## [Available records]

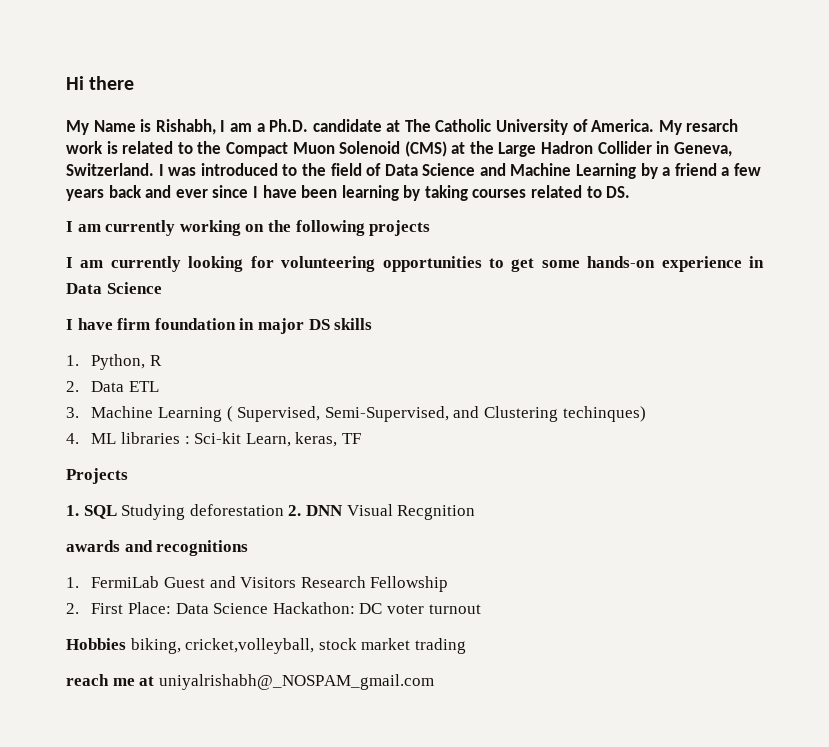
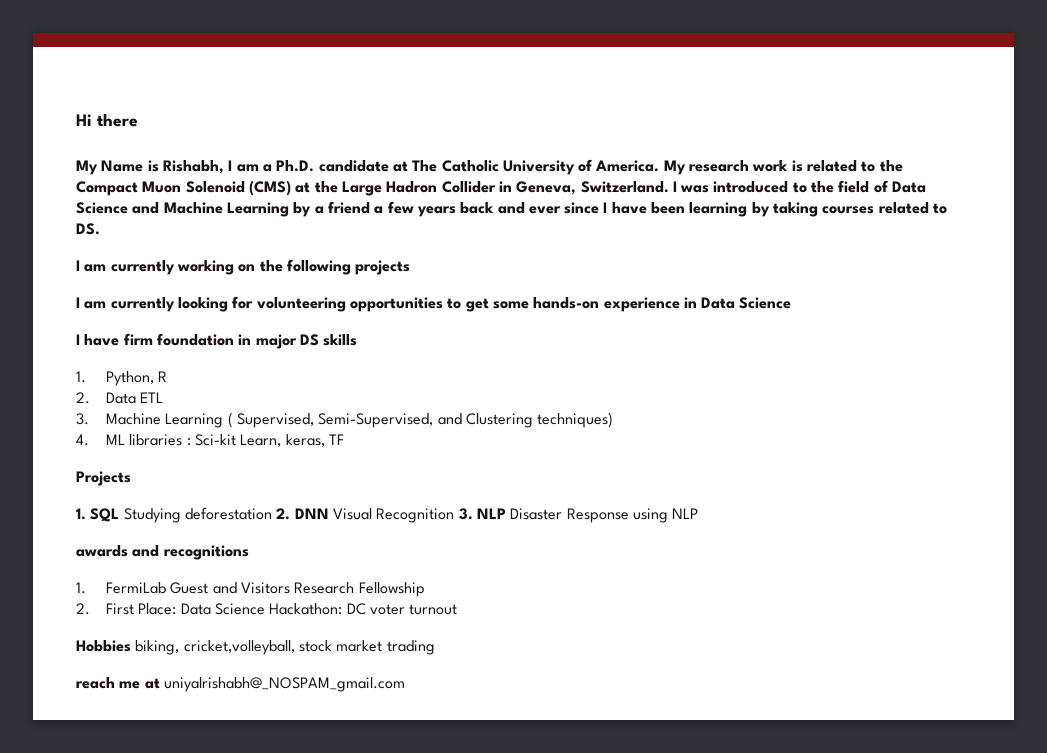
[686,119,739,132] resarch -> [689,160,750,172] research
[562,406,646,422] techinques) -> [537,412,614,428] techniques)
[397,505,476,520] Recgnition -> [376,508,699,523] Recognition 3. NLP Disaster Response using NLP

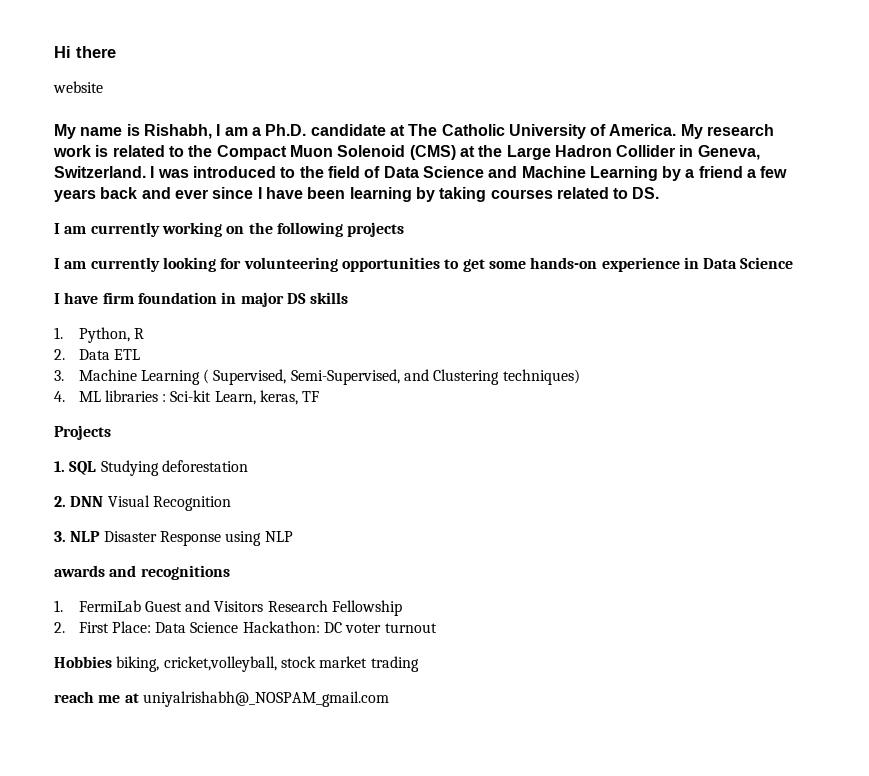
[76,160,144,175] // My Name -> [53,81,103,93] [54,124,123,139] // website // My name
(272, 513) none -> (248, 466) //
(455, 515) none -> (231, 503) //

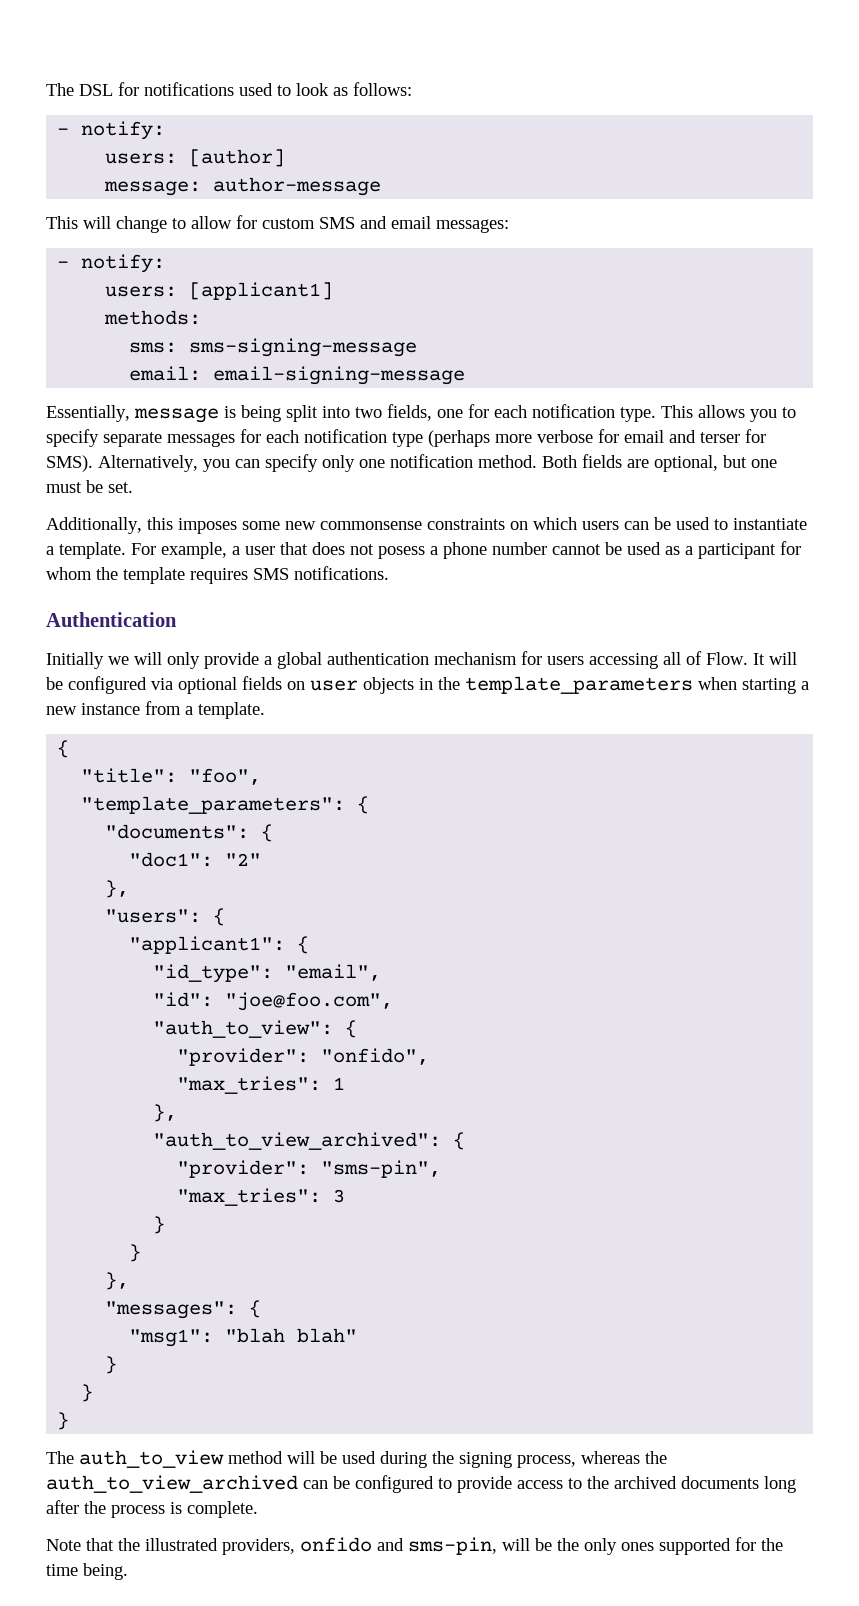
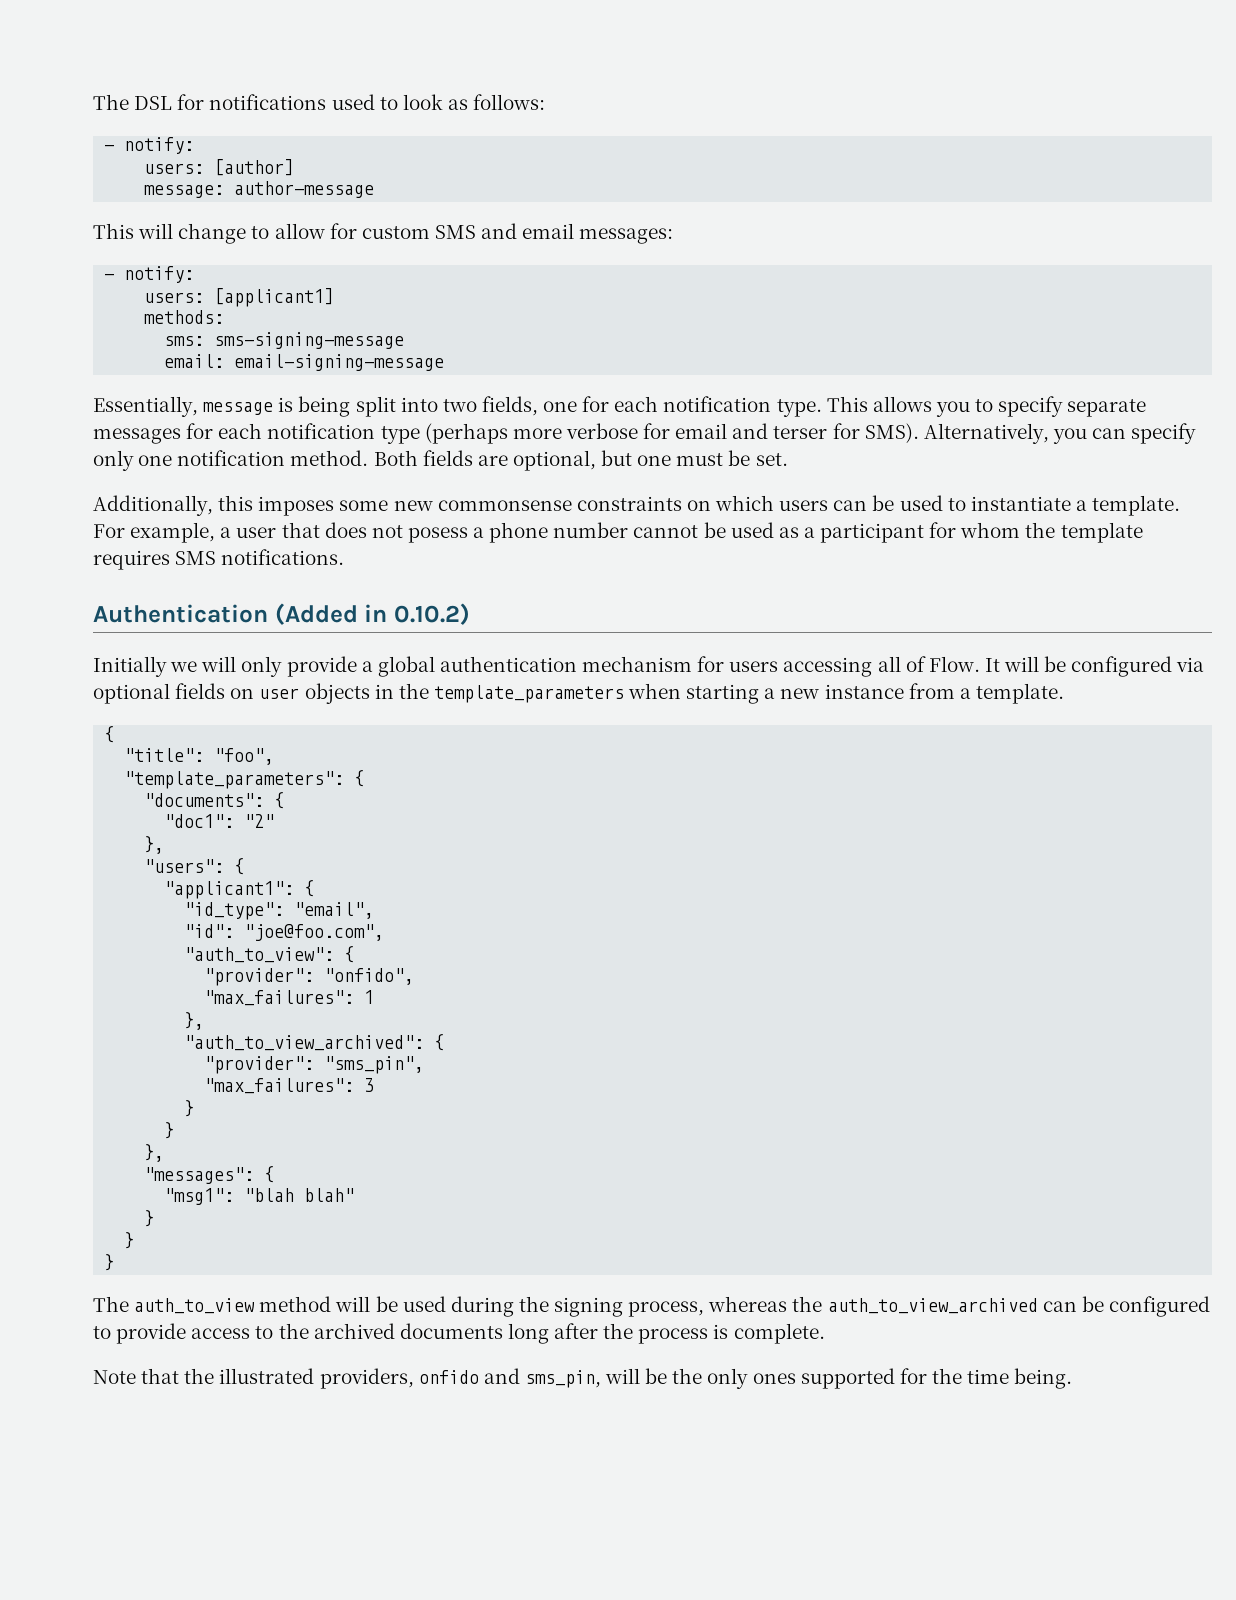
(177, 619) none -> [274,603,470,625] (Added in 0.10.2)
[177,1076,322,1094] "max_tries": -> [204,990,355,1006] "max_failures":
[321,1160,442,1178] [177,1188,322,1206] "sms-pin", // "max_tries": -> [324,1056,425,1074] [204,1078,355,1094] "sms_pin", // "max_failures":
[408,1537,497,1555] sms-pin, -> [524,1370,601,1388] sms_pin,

## [Problem description]
Without the images, print all of the lines above exactly.

## [Task result]
[686,119,739,132] resarch -> [689,160,750,172] research
[562,406,646,422] techinques) -> [537,412,614,428] techniques)
[397,505,476,520] Recgnition -> [376,508,699,523] Recognition 3. NLP Disaster Response using NLP

[76,160,144,175] // My Name -> [53,81,103,93] [54,124,123,139] // website // My name
(272, 513) none -> (248, 466) //
(455, 515) none -> (231, 503) //

(177, 619) none -> [274,603,470,625] (Added in 0.10.2)
[177,1076,322,1094] "max_tries": -> [204,990,355,1006] "max_failures":
[321,1160,442,1178] [177,1188,322,1206] "sms-pin", // "max_tries": -> [324,1056,425,1074] [204,1078,355,1094] "sms_pin", // "max_failures":
[408,1537,497,1555] sms-pin, -> [524,1370,601,1388] sms_pin,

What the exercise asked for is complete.